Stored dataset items
----------------
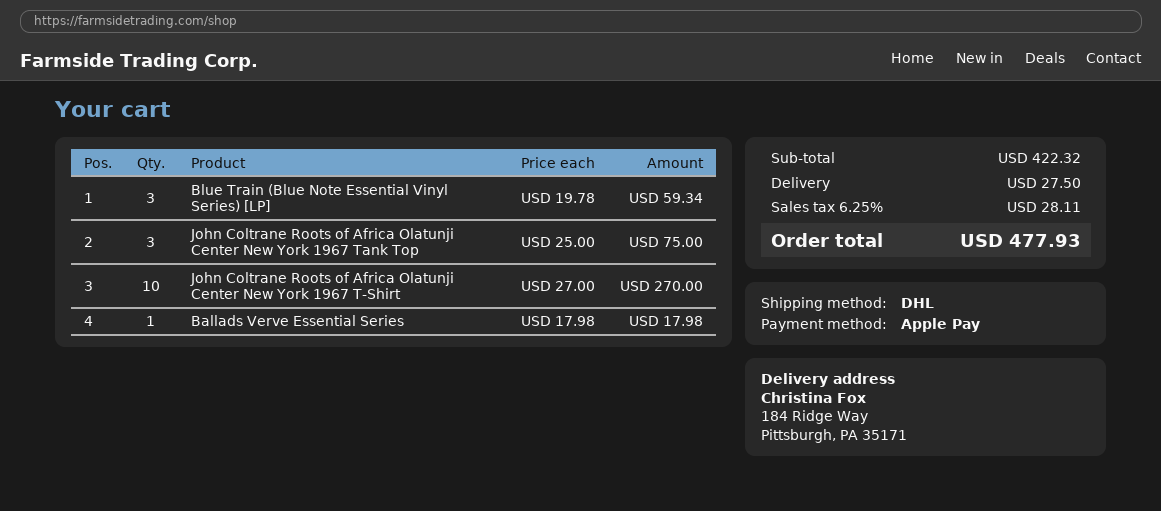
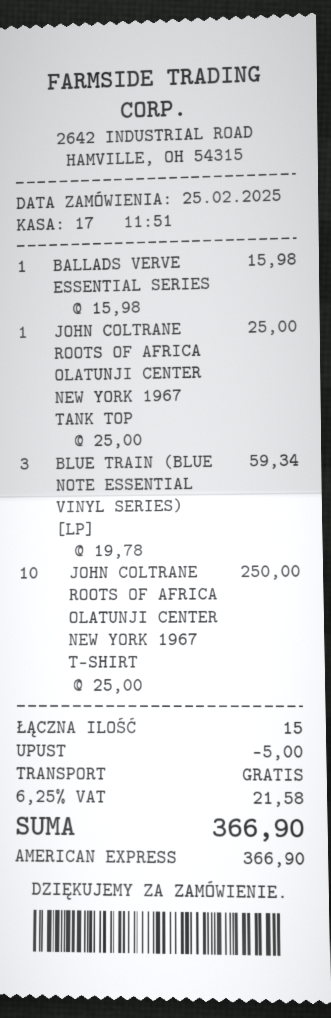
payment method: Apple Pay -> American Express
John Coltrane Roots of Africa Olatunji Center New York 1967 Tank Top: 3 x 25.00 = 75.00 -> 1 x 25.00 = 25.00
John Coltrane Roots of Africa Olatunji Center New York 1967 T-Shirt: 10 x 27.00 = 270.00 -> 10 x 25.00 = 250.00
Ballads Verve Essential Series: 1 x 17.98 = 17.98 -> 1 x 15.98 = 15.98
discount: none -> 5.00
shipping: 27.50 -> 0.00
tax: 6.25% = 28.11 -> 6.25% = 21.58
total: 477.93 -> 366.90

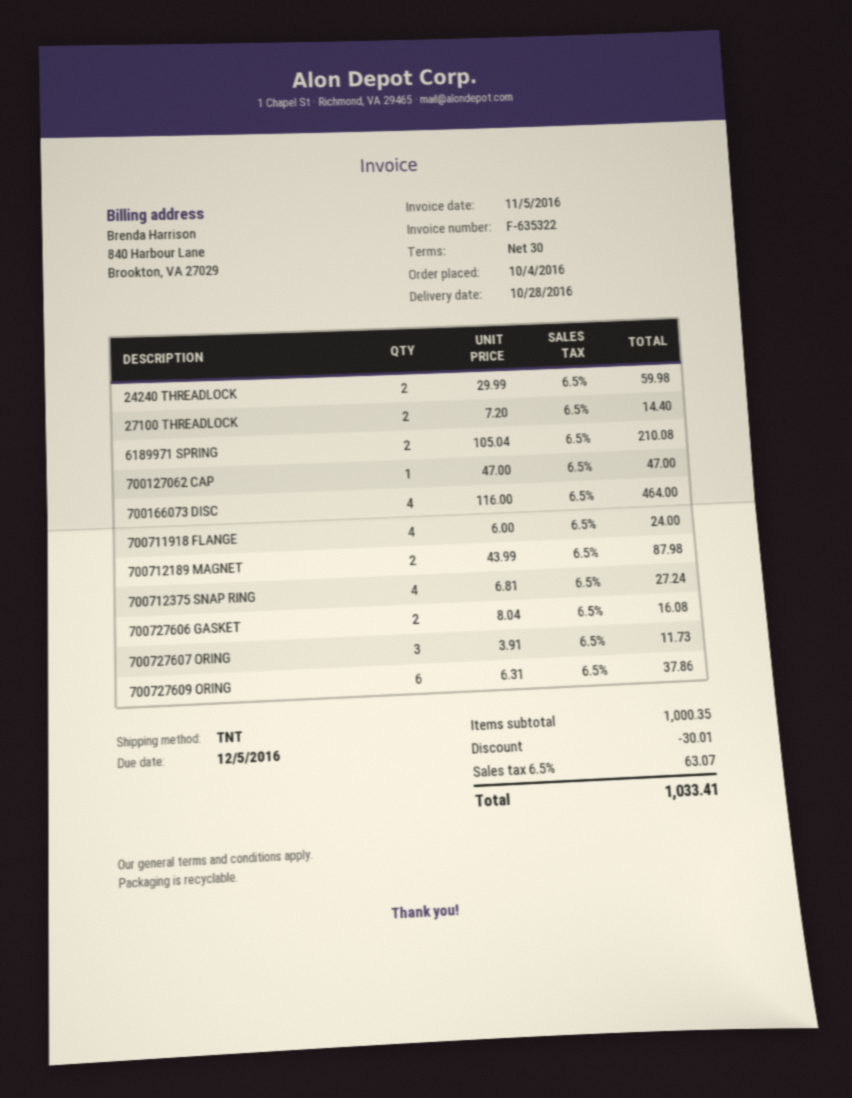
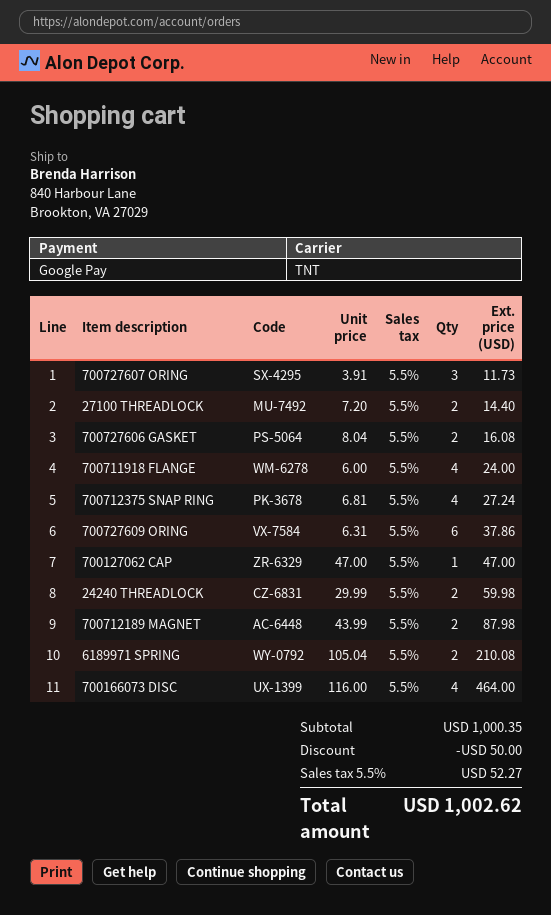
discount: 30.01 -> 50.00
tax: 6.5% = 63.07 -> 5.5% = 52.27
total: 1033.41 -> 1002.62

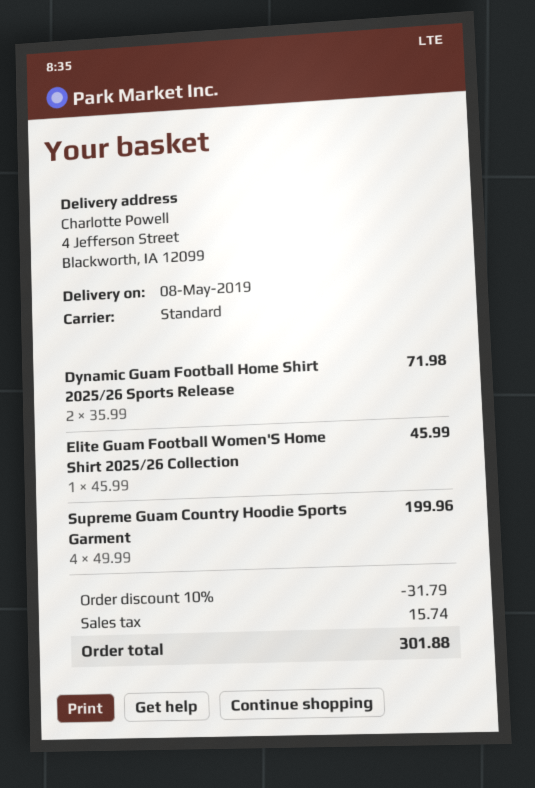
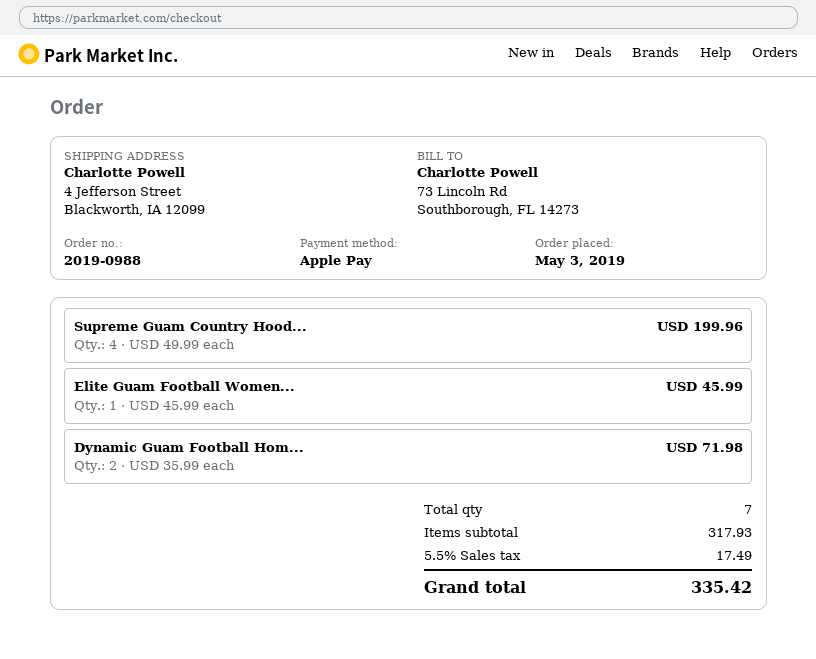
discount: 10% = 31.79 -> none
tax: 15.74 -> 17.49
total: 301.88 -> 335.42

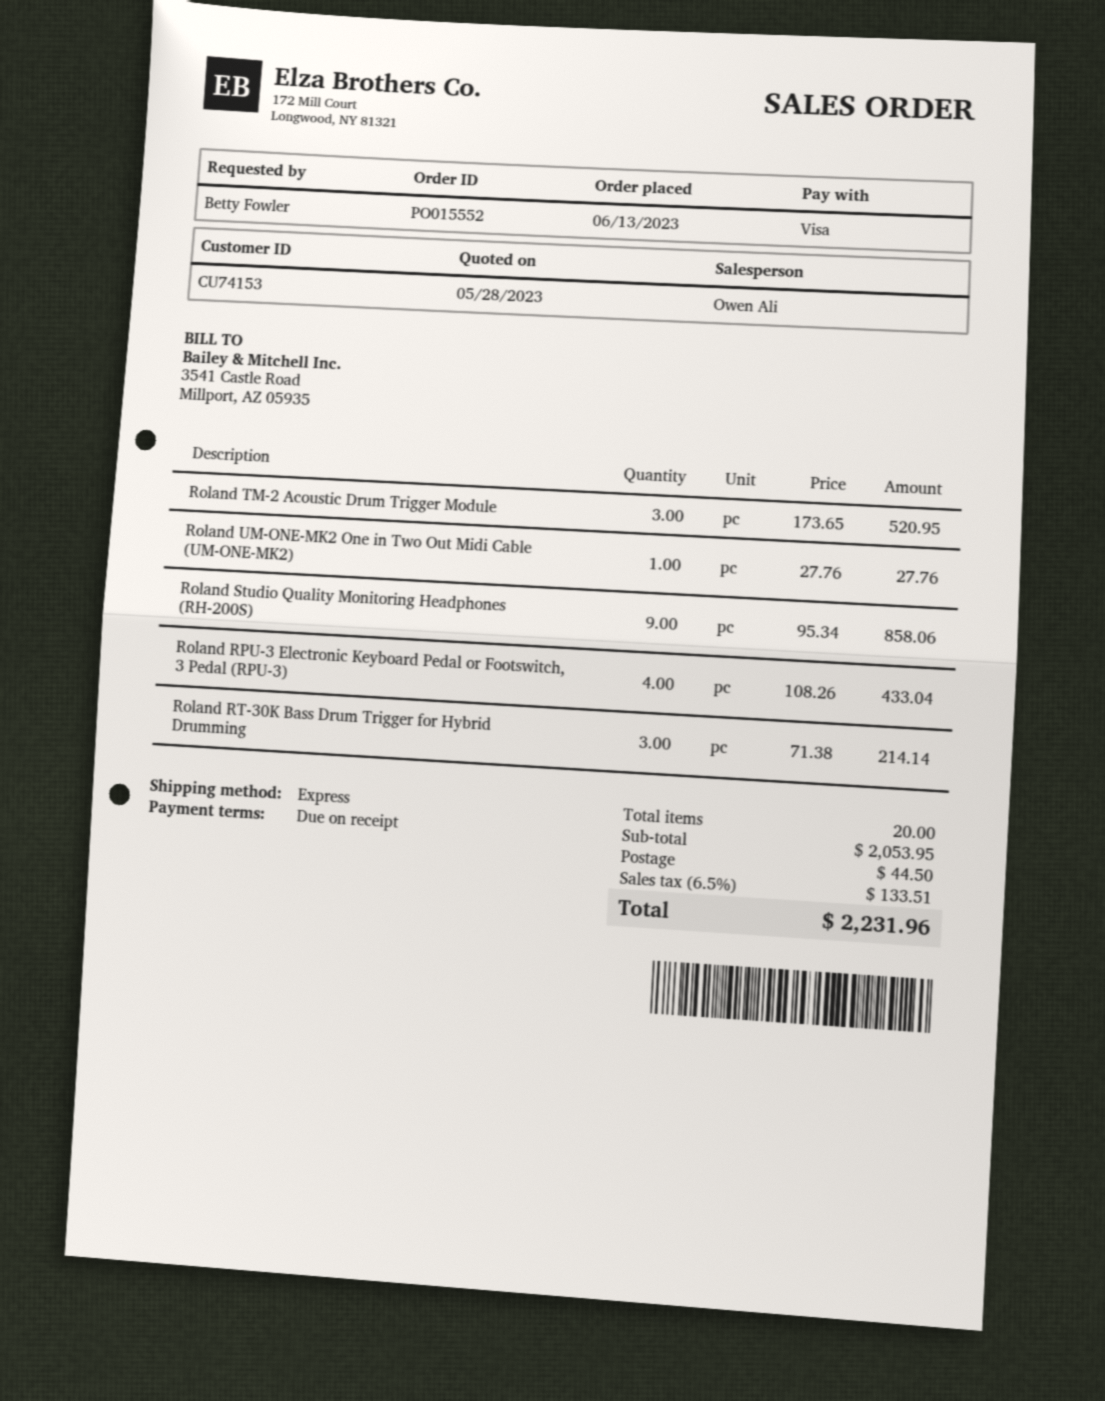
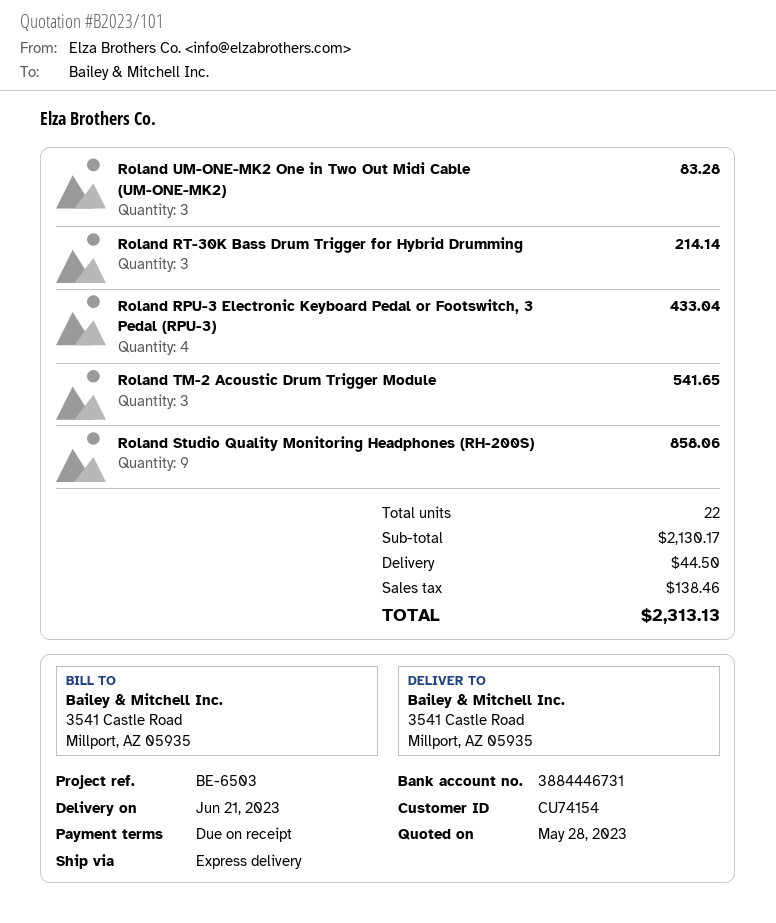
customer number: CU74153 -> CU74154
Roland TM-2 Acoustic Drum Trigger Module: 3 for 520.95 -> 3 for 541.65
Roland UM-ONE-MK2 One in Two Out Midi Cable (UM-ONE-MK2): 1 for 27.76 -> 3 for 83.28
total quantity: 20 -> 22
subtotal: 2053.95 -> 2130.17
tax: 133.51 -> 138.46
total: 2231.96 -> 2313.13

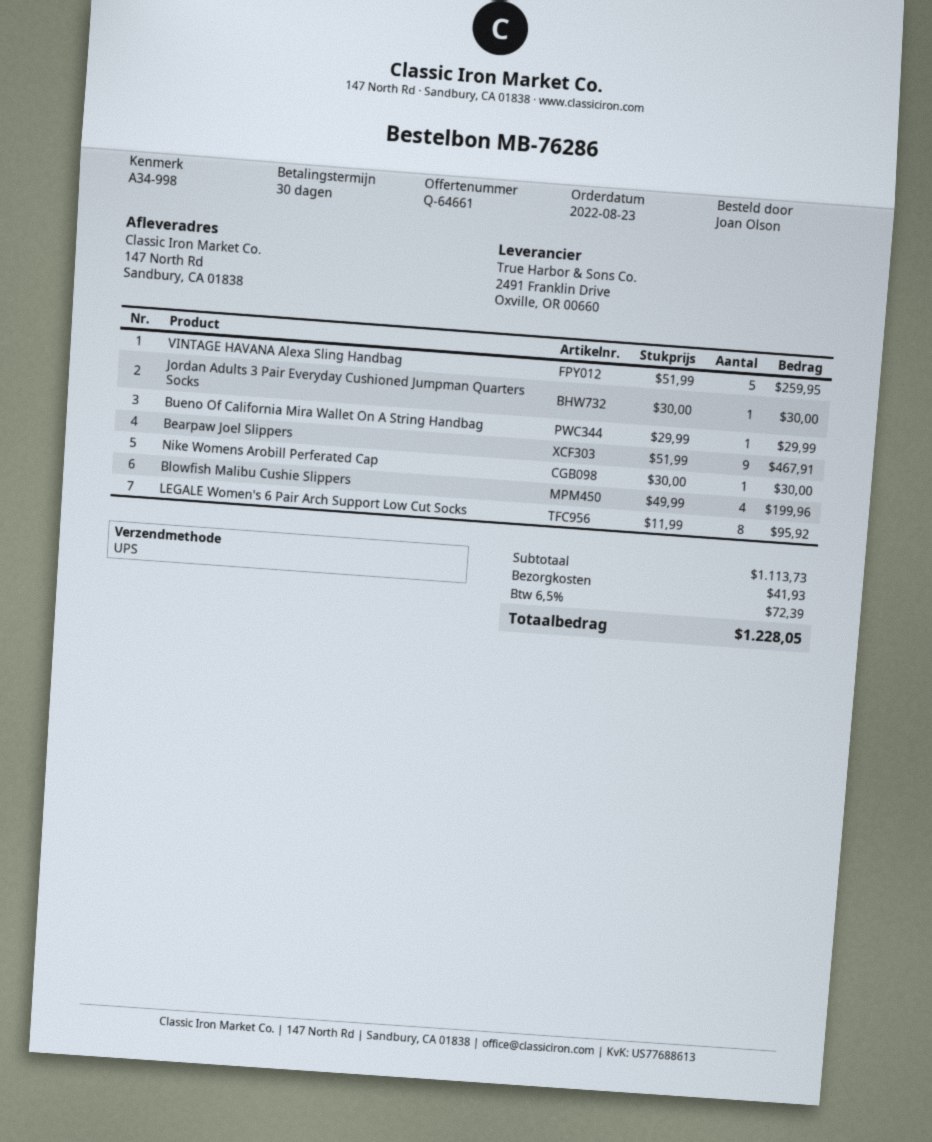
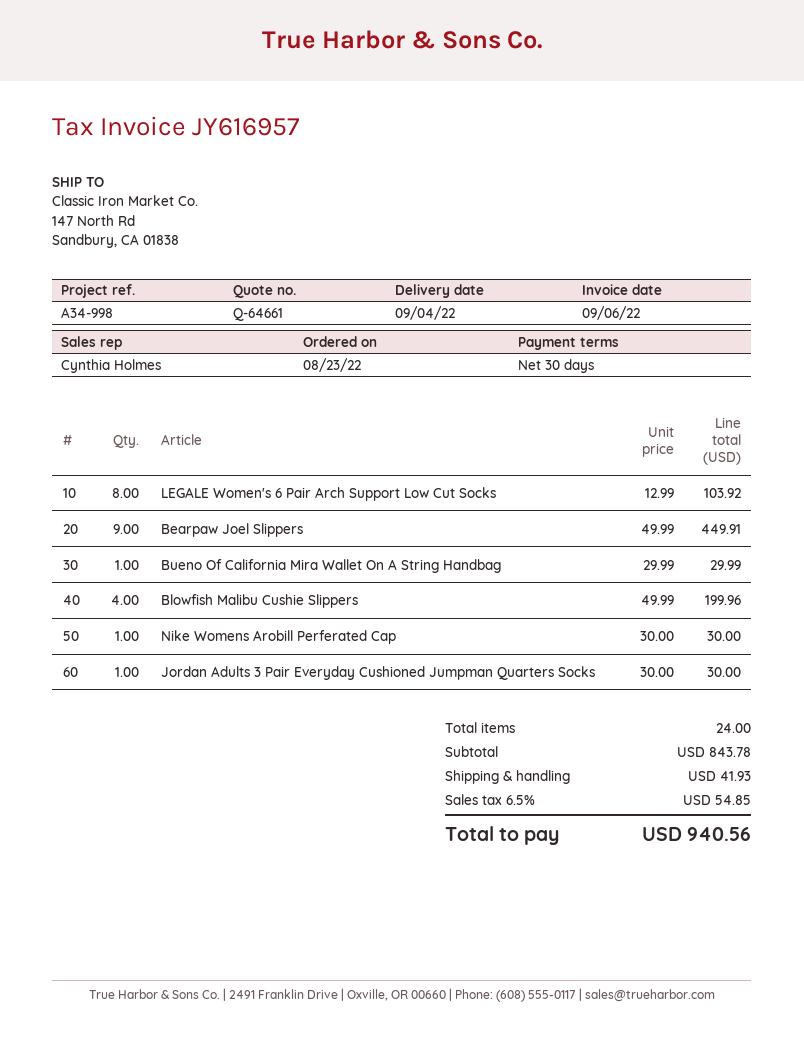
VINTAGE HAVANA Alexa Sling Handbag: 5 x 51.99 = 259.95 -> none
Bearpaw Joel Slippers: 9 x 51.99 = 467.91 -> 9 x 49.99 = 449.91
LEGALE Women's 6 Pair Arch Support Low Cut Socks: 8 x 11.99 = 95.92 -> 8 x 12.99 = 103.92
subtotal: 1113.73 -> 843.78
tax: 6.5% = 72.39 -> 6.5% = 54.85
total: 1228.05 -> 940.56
----------------
**Your goal:** Say the number of lines in the entries that have the string "Olatunji", and only that.

**Exercise result:** 2